The West Moberly First Nations is located at the west end of Moberly Lake, BC, roughly 90km southwest of Fort St.John. Like many smaller, more remote communities in Canada, access to low-cost but high-quality fresh vegetables is challenging, as vegetables must be trucked in from hundreds of kilometres away. As a result, many vegetables available for sale locally are, unfortunately, best described as ‘compost ready’! This impacts the nutritional health and wellbeing of the local community, increases the cost of vegetables, and increases GHG emissions from trucking deliveries and from food waste disposal.

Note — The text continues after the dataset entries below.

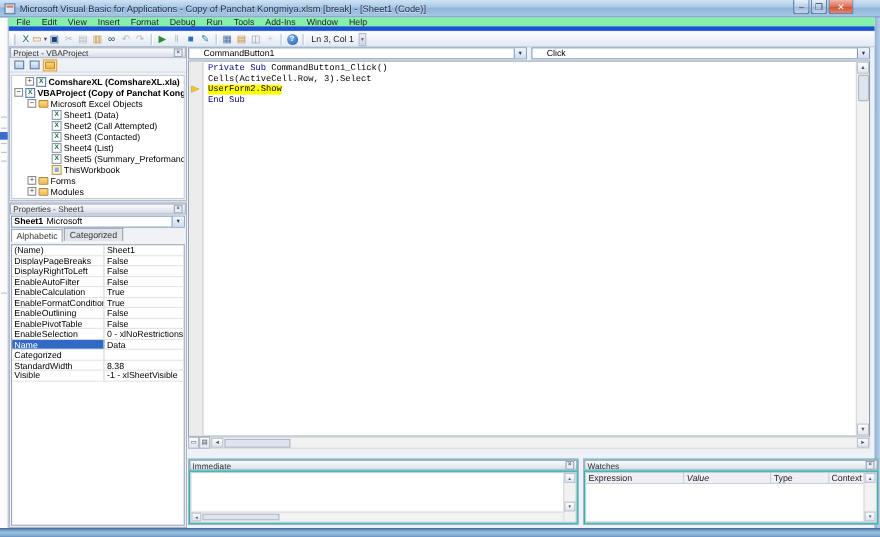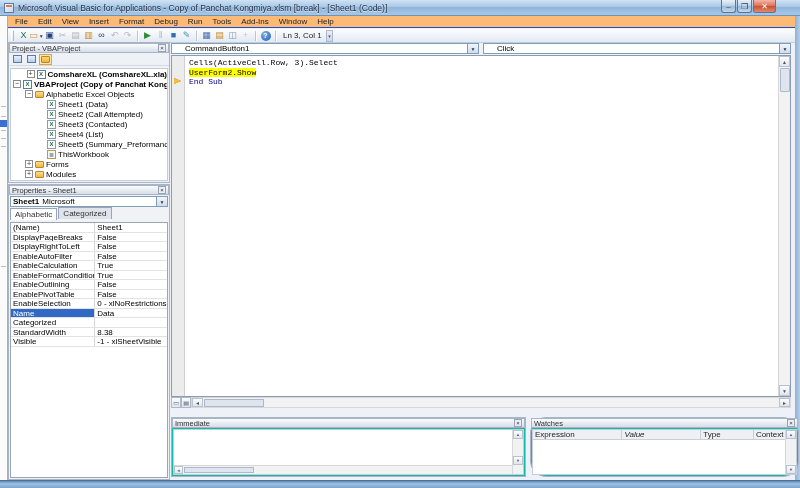--- a/index.html
+++ b/index.html
@@ -26,22 +26,22 @@
   .behind-left .frag{position:absolute;left:1px;width:5px;height:1px;background:#b9bec7;}
   .behind-left .bluecell{position:absolute;left:0px;top:104px;width:7px;height:7px;background:#3a6fcd;}
   .border-right{position:absolute;right:0;top:16px;width:5px;height:464px;
     background:linear-gradient(90deg,#8fb0d2,#b7cfe8);}
   .border-bottom{position:absolute;left:0;bottom:0;width:800px;height:8px;
     background:linear-gradient(180deg,#5e87b0,#9ec0e2 40%,#7ba3cc);border-top:1px solid #46719c;}
 
   
   .app{position:absolute;left:8px;top:16px;width:787px;height:464px;background:#eef1f8;}
 
-  .menubar{position:absolute;left:0;top:0;width:100%;height:12px;background:#fdba74;
-    border-bottom:1px solid #1d4ed8;display:flex;align-items:center;padding-left:2px;}
+  .menubar{position:absolute;left:0;top:0;width:100%;height:12px;background:#86efac;
+    border-bottom:4px solid #1d4ed8;display:flex;align-items:center;padding-left:2px;}
   .menu-item{padding:1px 5px;color:#222;}
   .menubar-right{position:absolute;right:2px;top:0;height:12px;display:flex;align-items:center;}
   .helpbox{width:92px;height:10px;border:1px solid #a5b6cc;background:#fff;color:#8a94a3;
     font-size:7.5px;padding:0 2px;font-family:inherit;}
   .mdi-ctl{width:9px;height:9px;margin-left:2px;display:flex;align-items:center;justify-content:center;
     color:#444;font-size:8px;}
   .mdi-ctl .rest{width:6px;height:5px;border:1px solid #444;}
   .mdi-ctl .mini{width:6px;height:2px;border-bottom:2px solid #444;}
 
   .toolbar{position:absolute;left:0;top:13px;width:100%;height:14px;
@@ -120,21 +120,21 @@
   .viewbtn{width:10px;height:11px;border:1px solid #aeb8c8;background:linear-gradient(180deg,#fdfdfd,#dfe5ee);
     display:flex;align-items:center;justify-content:center;font-size:6px;color:#456;}
   .hscroll{flex:1;background:#f2f2f2;border:1px solid #d8d8d8;position:relative;}
   .hscroll .arr{position:absolute;top:0;width:11px;height:100%;background:linear-gradient(180deg,#fdfdfd,#dfe5ee);
     border:1px solid #b9c2d0;font-size:5px;color:#556;display:flex;align-items:center;justify-content:center;}
   .hscroll .arr.lf{left:0;} .hscroll .arr.rt{right:0;}
   .hthumb{position:absolute;left:12px;top:1px;height:8px;width:60px;background:#dfe5ee;border:1px solid #aeb8c8;}
 
   .bottom-panel{position:absolute;bottom:3px;height:60px;background:#14b8a6;border:1px solid #a9b4c4;}
   .immediate{left:163px;width:355px;}
-  .watches{left:522px;width:269px;border-radius:16px;}
+  .watches{left:522px;width:269px;}
   .bp-body{position:absolute;left:1px;right:1px;top:11px;bottom:1px;background:#fff;border:1px solid #c3ccd9;}
   .watch-cols{display:flex;height:10px;background:#eef0f4;border-bottom:1px solid #c9cfd9;}
   .watch-cols .wc{border-right:1px solid #c9cfd9;padding:0 2px;display:flex;align-items:center;color:#222;overflow:hidden;}
   .bp-vscroll{position:absolute;right:0;top:0;width:11px;height:100%;background:#f2f2f2;border-left:1px solid #d8d8d8;}
   .bp-vscroll .arr{position:absolute;left:0;width:100%;height:9px;background:linear-gradient(180deg,#fdfdfd,#dfe5ee);
     border:1px solid #b9c2d0;font-size:4px;color:#556;display:flex;align-items:center;justify-content:center;}
   .bp-vscroll .arr.up{top:0;} .bp-vscroll .arr.dn{bottom:0;}
   .bp-hscroll{position:absolute;left:0;bottom:0;height:9px;right:11px;background:#f2f2f2;border-top:1px solid #d8d8d8;}
   .bp-hscroll .arr{position:absolute;left:0;top:0;width:9px;height:100%;background:linear-gradient(180deg,#fdfdfd,#dfe5ee);
     border:1px solid #b9c2d0;font-size:4px;color:#556;display:flex;align-items:center;justify-content:center;}
@@ -262,34 +262,34 @@
             <span class="sq"></span>
           </span>
         <span class="ptb">
             <span class="sq"></span>
           </span>
         <span class="ptb folder">
             <span class="fold"></span>
           </span>
       </div>
       <div class="proj-tree" id="project-tree">
-          <div class="tree-row" style="padding-left: 2px; justify-content: flex-end;">
+          <div class="tree-row" style="padding-left: 12px;">
             <span class="expander">+</span>
             <span class="ticon project">X</span>
             <span class="lbl bold">ComshareXL (ComshareXL.xla)</span>
           </div>
           <div class="tree-row" style="padding-left: 2px;">
             <span class="expander">−</span>
             <span class="ticon project">X</span>
             <span class="lbl bold">VBAProject (Copy of Panchat Kongmiya.xlsm)</span>
           </div>
           <div class="tree-row" style="padding-left: 14px;">
             <span class="expander">−</span>
             <span class="ticon folder"></span>
-            <span class="lbl">Alphabetic Excel Objects</span>
+            <span class="lbl">Microsoft Excel Objects</span>
           </div>
           <div class="tree-row" style="padding-left: 26px;">
             <span class="spacer"></span>
             <span class="ticon sheet">X</span>
             <span class="lbl">Sheet1 (Data)</span>
           </div>
           <div class="tree-row" style="padding-left: 26px;">
             <span class="spacer"></span>
             <span class="ticon sheet">X</span>
             <span class="lbl">Sheet2 (Call Attempted)</span>
@@ -406,20 +406,21 @@
         <span>Click</span>
         <span class="combo-arrow">▼</span>
       </div>
     </div>
 
     <div class="code-window">
       <div class="code-margin" id="code-margin">
           <div class="cur-arrow" style="top: 22px;"></div>
         </div>
       <div class="code-lines" id="code-lines">
+          <div class="code-line"><span><span class="kw">Private Sub</span><span> CommandButton1_Click()</span></span></div>
           <div class="code-line"><span><span>Cells(ActiveCell.Row, 3).Select</span></span></div>
           <div class="code-line"><span class="hl"><span>UserForm2.Show</span></span></div>
           <div class="code-line"><span><span class="kw">End Sub</span></span></div>
         </div>
       <div class="vscroll">
         <span class="arr up">▲</span>
         <span class="vthumb"></span>
         <span class="arr dn">▼</span>
       </div>
     </div>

To solve this multi-faceted problem, WMFN is proposing a simple solution: growing their own vegetables in a state-of-the-art commercial greenhouse, heated not by burning fossil fuels, but by utilising geothermal energy. The result: cheaper, fresher, higher quality vegetables, local jobs and reduced GHG emissions – a truly sustainable outcome, providing improved social, economic and environmental outcomes!


To help them understand the potential impact of this project from a climate perspective, WMFN engaged Firefly and asked us to complete an assessment of the proposed geothermal project's carbon reduction and carbon offset potential.


The project will comprise a 1 acre (45,000 ft2) commercial greenhouse with space and water heating provided by a 4 MWth geothermal system. Firefly worked with the design team to collect data on the proposed project and then carried out a GHG impact assessment in line with ISO 14064-2. This included identifying and assessing for inclusion all SSRs across the project lifecycle, selecting and justifying an appropriate baseline and building a quantification tool to calculate emissions for the baseline and project. In addition, Firefly provided an assessment of potential 'paths-to-market' for WMFN to create carbon offsets to raise additional revenue from the project, providing an estimation of potential carbon revenues under three different scenarios, including voluntary and compliance carbon markets.


The completed assessment shows that the proposed project will save around 964 t CO2e/year by reducing GHG emissions from fossil fuels combusted for space and water heating – a reduction of 97% from baseline carbon emissions.


The conclusion (and the pun) is unavoidable; WMFN’s geothermal greenhouse project will truly be growing some ‘green’ vegetables!